The preparation of the meat and dairy product procurement was preceded by multiphase market discussion. In particular, businesses were heard about solutions for considering environmental impact and carbon footprint.

“Our goal is to reduce the emissions of procurement through environmental criteria. We’ve noticed that developing the criteria in cooperation with the market plays a crucial role,” says Procurement Director Antti Virtanen from Helsinki Service Centre.

Consider whether the climate impact can be reduced by changing the procurement method

The long-term goal is to continuously reduce the carbon footprint of procurement through both climate criteria and climate-friendly products and services. In addition, above all else, promoting low-carbon procurement requires us to reexamine our existing practices and be open to different ways of procurement.

In order to reach the city’s ambitious climate targets, the goal is to raise awareness of resource-wise procurement methods that are sensible in terms of life cycle impact. Attention will be paid to both everyday consumption of goods as well as service procurement instead of ownership. The latter is examined in terms of the city’s procurement of work uniforms, among other things.

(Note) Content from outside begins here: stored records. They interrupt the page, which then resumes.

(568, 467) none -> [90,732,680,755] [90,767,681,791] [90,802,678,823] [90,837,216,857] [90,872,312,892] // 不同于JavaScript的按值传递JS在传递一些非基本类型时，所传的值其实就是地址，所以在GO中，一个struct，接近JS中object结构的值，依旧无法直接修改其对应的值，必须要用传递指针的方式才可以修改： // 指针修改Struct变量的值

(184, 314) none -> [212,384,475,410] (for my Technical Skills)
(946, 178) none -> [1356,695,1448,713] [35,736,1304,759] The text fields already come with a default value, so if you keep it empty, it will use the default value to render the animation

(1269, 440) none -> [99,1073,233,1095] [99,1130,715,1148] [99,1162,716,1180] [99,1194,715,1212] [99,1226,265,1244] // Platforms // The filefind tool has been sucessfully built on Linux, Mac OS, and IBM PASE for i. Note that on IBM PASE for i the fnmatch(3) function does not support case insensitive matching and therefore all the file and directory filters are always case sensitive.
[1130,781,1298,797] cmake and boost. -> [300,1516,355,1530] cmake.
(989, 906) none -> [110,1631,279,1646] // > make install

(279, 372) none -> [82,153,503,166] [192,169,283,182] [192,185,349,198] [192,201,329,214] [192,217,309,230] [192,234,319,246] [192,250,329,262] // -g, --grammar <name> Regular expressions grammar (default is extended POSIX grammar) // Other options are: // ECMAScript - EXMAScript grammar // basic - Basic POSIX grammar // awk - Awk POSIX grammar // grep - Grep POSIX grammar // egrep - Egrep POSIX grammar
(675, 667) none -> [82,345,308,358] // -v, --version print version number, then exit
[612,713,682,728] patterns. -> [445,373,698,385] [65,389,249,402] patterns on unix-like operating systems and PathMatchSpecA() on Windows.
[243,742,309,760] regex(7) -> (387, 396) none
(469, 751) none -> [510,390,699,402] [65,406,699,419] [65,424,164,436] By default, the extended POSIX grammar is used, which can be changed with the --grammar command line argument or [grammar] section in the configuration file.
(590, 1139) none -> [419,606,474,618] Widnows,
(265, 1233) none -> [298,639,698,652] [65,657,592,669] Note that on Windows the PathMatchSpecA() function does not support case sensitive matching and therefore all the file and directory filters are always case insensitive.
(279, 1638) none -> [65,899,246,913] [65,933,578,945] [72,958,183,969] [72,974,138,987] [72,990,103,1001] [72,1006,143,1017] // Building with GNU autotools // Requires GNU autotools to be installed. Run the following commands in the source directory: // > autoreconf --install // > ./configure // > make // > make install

  • Use good practices! Examples of successful low-carbon procurement are available and continuously increasing. Pick the components suited for your procurement from the Commission’s GPP criteria as well as the examples of KEINO Competence Centre for Sustainable and Innovative Public Procurement and Motiva!
  • Remember that the carbon footprint is only one indicator! Even though the project focuses on the carbon footprint, attention is paid to comprehensive sustainability in competitive bidding for procurement. The employment condition, among other things, is used in procurement, and special attention is paid to the sustainability of food.

Authors: Project Coordinator Satu Turula, City of Helsinki and Project Specialist Reetta Huomo, City of Helsinki

The article was published in the Hiilineutraali Suomi journal in September 2020 (in Finnish).